That exponential growth can imply a surprising rate of increase, became exorbitant for the king in a popular legend. According to legend, the king wanted to reward the inventor of the chessboard. The inventor suggested that the reward be paid in rice grains: 1 rice grain should be placed on the first square of the chessboard, 2 rice grains on the second square of the chessboard, 4 rice grains on the third square, and then a doubling of the number of rice grains for each new square on the chessboard. The king smiled at the inventor's modest claim and ordered his treasurer to pay the reward. But a week later, the inventor returned. He had not received his reward. The reason, the king was told, was that the inventor's reward corresponded to more rice than was available in the kingdom. In fact, just the number of rice grains on the 64th square (2^63 pieces) was more than the number of grains of sand on the earth!
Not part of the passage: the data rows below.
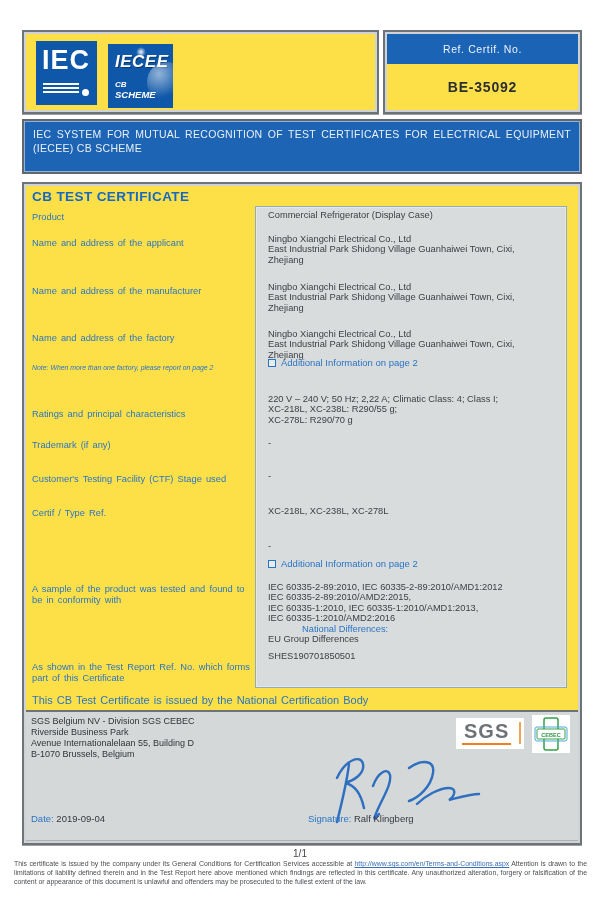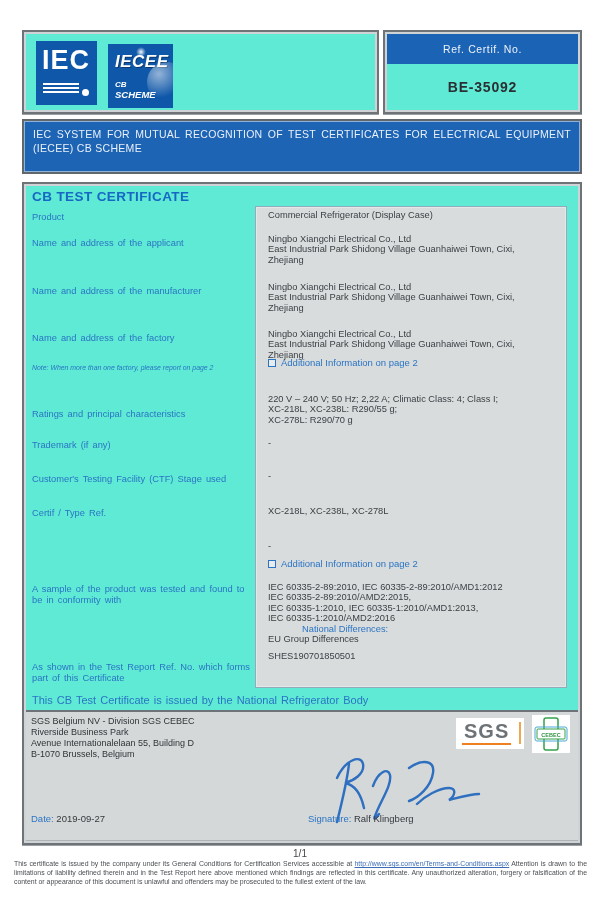"IEC" .metal-frame { background: #5eead4 -> #fde047 }
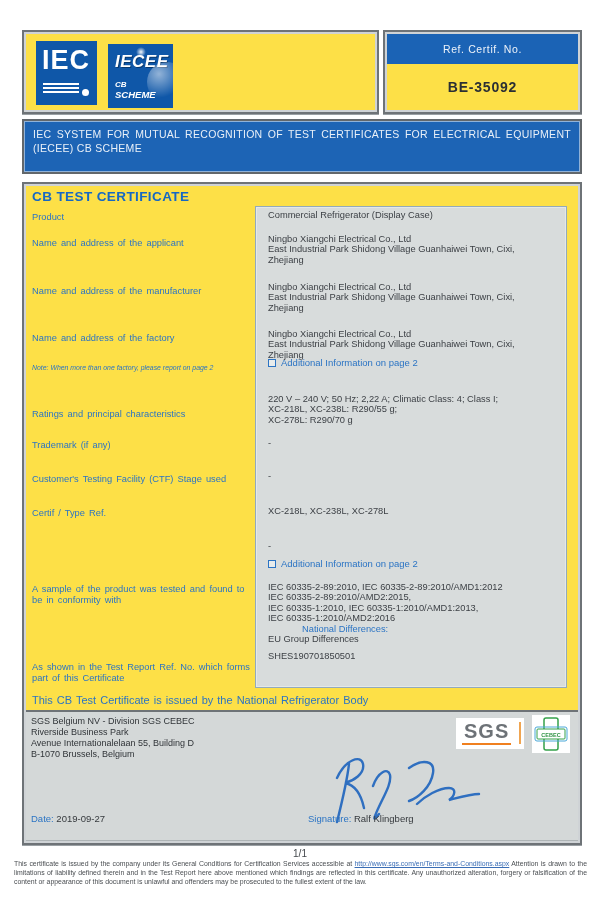"This CB Test Certificate is" div.ncb-line { text: Refrigerator -> Certification }
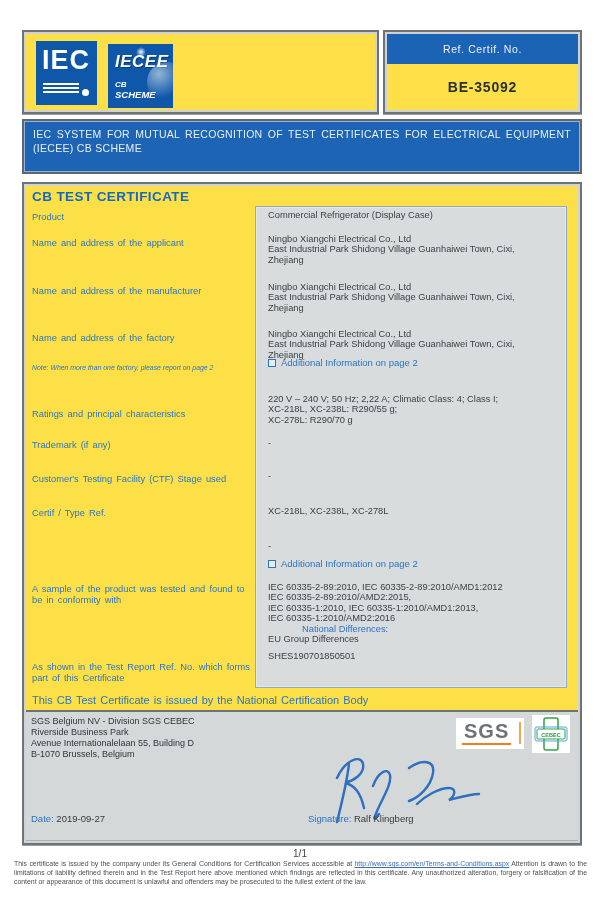"2019-09-27" span.dark-val { text: 2019-09-27 -> 2019-09-04 }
The king of this story is not alone in having difficulty understanding exponential relationships. The physicist Albert Bartlett has said that: "The greatest shortcoming of the human race is our inability to understand exponential growth." This may be an exaggeration, but our inability to comprehend exponential relationships may well have serious consequences. One such example is the spread of infection. When a contagious disease spreads, the number of new cases initially increases exponentially. If we start from patient zero and assume that the number of new disease cases doubles every day, then on the ninth day we will register 64 new disease cases. It may not sound very alarming, but already a week later the model predicts that we will register 32,768 (!) new cases in one day. Although our exponential model is unreasonable in the long run, it illustrates that linear thinking can cause us to seriously misjudge the risks of contagion.

Thinking, fast and slow

Nobel laureate Daniel Kahneman's research has shown that we humans like to avoid thinking hard. When we are faced with a question, we place great faith in the first answer that emerges. Because linear thinking is fast and intuitive, we therefore apply it in both possible and impossible contexts. The phenomenon is called linear bias. By becoming acquainted with a few more non-linear relationships, you can avoid the most common logical fallacies.

If you want, you can start by putting your non-linear thinking to the test here! Scroll down to Test your nonlinear aptitude.

The power of the square

Let’s say that you have sewn a square cloth with side length 1 m. How much fabric is needed to make a similar cloth with a side length of 3 meters? Many people's instinctive answer is that it takes three times as much fabric, but then they think linearly. In fact, the amount of fabric is increased ninefold. This becomes clear if you draw a picture.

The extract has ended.